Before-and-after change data
= Beginning of Section =

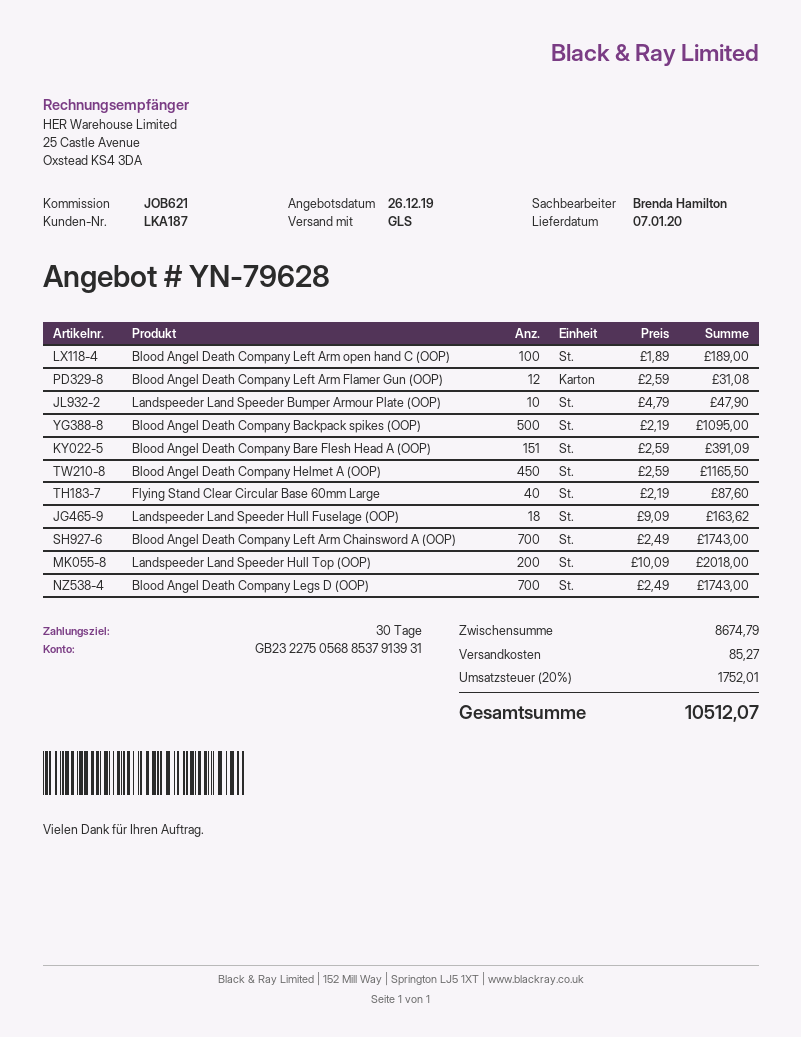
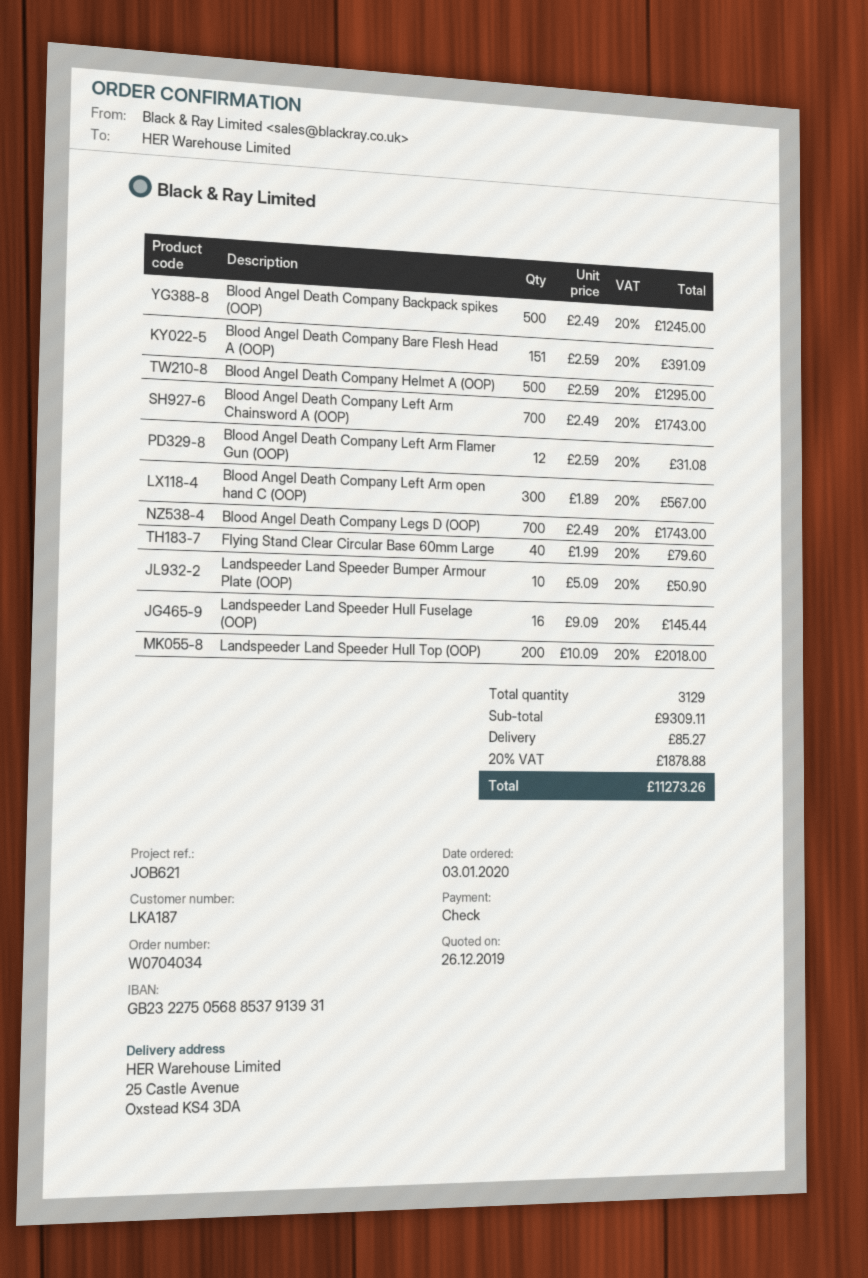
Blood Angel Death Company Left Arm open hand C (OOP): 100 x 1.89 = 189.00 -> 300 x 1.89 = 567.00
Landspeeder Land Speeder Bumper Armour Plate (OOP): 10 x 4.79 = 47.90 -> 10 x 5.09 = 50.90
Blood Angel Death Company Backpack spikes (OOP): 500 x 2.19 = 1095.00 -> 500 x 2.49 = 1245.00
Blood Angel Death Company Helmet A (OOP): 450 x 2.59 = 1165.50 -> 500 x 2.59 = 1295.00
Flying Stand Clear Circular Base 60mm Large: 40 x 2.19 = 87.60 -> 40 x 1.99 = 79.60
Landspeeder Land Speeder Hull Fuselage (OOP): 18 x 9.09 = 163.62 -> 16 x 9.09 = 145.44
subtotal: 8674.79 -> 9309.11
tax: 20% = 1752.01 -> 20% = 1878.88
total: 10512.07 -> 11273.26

= End of Section =

What you should do
Reproduce the lines above letter for letter. The pictures stay behind.

Written response
Blood Angel Death Company Left Arm open hand C (OOP): 100 x 1.89 = 189.00 -> 300 x 1.89 = 567.00
Landspeeder Land Speeder Bumper Armour Plate (OOP): 10 x 4.79 = 47.90 -> 10 x 5.09 = 50.90
Blood Angel Death Company Backpack spikes (OOP): 500 x 2.19 = 1095.00 -> 500 x 2.49 = 1245.00
Blood Angel Death Company Helmet A (OOP): 450 x 2.59 = 1165.50 -> 500 x 2.59 = 1295.00
Flying Stand Clear Circular Base 60mm Large: 40 x 2.19 = 87.60 -> 40 x 1.99 = 79.60
Landspeeder Land Speeder Hull Fuselage (OOP): 18 x 9.09 = 163.62 -> 16 x 9.09 = 145.44
subtotal: 8674.79 -> 9309.11
tax: 20% = 1752.01 -> 20% = 1878.88
total: 10512.07 -> 11273.26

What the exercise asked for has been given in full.